Ils ont démontré que le knock-out génétique sélectif ou l'inhibition pharmacologique de TPC1 dans les mastocytes chez la souris modifie l'équilibre entre les quantités de calcium stockées dans ces organites.
Surtout, ce changement est associé à une augmentation marquée de la sécrétion d'histamine, qui déclenche alors une réaction allergique sévère, tant au niveau cellulaire que systémique.
Ces résultats montrent que la perturbation de l'équilibre régulé de manière sensible qui contrôle le niveau d'ions calcium intracellulaires dans les mastocytes peut conduire à des réactions allergiques et anaphylactiques drastiques. «
Susanna Zierler, immunopharmacologue, Université Ludwig Maximilian de Munich
L'identification de la protéine du canal TPC1 comme un régulateur important de l'activité des mastocytes et de la sécrétion d'histamine a des implications thérapeutiques claires.

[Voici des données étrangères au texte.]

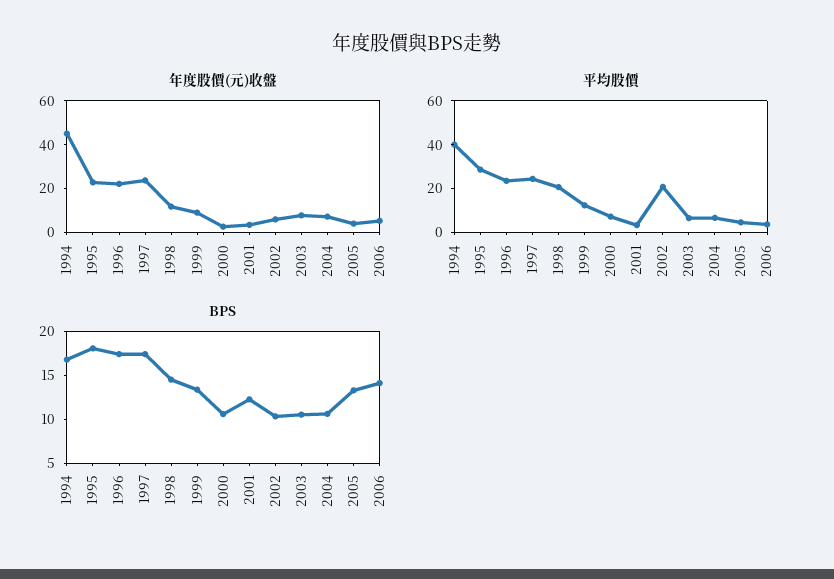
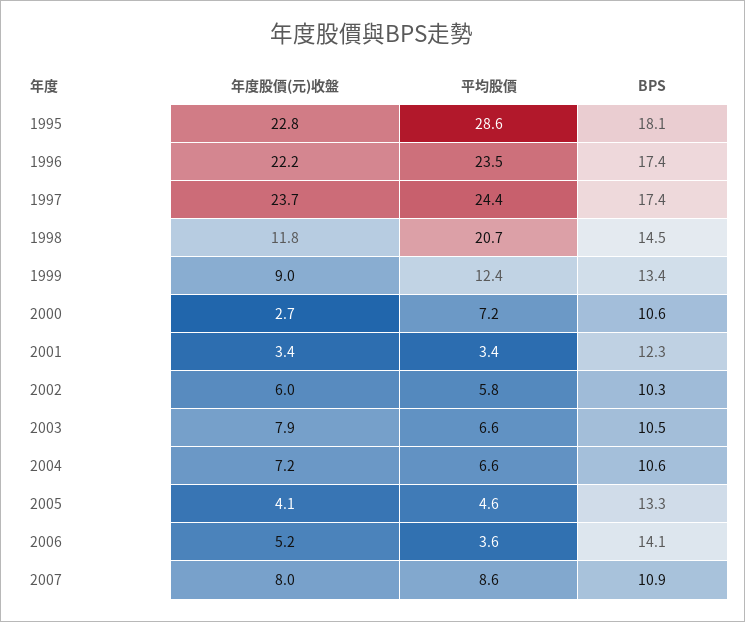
年度股價(元)收盤, 1994: 45 -> none
平均股價, 1994: 40 -> none
平均股價, 2002: 20 -> 5.8
BPS, 1994: 17 -> none
年度股價(元)收盤, 2007: none -> 8
平均股價, 2007: none -> 8.6
BPS, 2007: none -> 10.9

«L'étude identifie le canal TPC1 comme une cible médicamenteuse prometteuse pour le traitement des troubles allergiques et dépendants des mastocytes», déclare Zierler. Dans l'ensemble, le contrôle pharmacologique ciblé des canaux ioniques dans les cellules immunitaires a un grand potentiel pour le traitement des infections, des allergies et peut-être même des leucémies.
La source:
Université Ludwig Maximilian de Munich
Référence du journal:
Arlt.,E. et coll. (2020) Un déficit ou un blocage en TPC1 augmente l'anaphylaxie systémique et l'activité des mastocytes. Actes de l'Académie nationale des sciences. doi.org/10.1073/pnas.1920122117.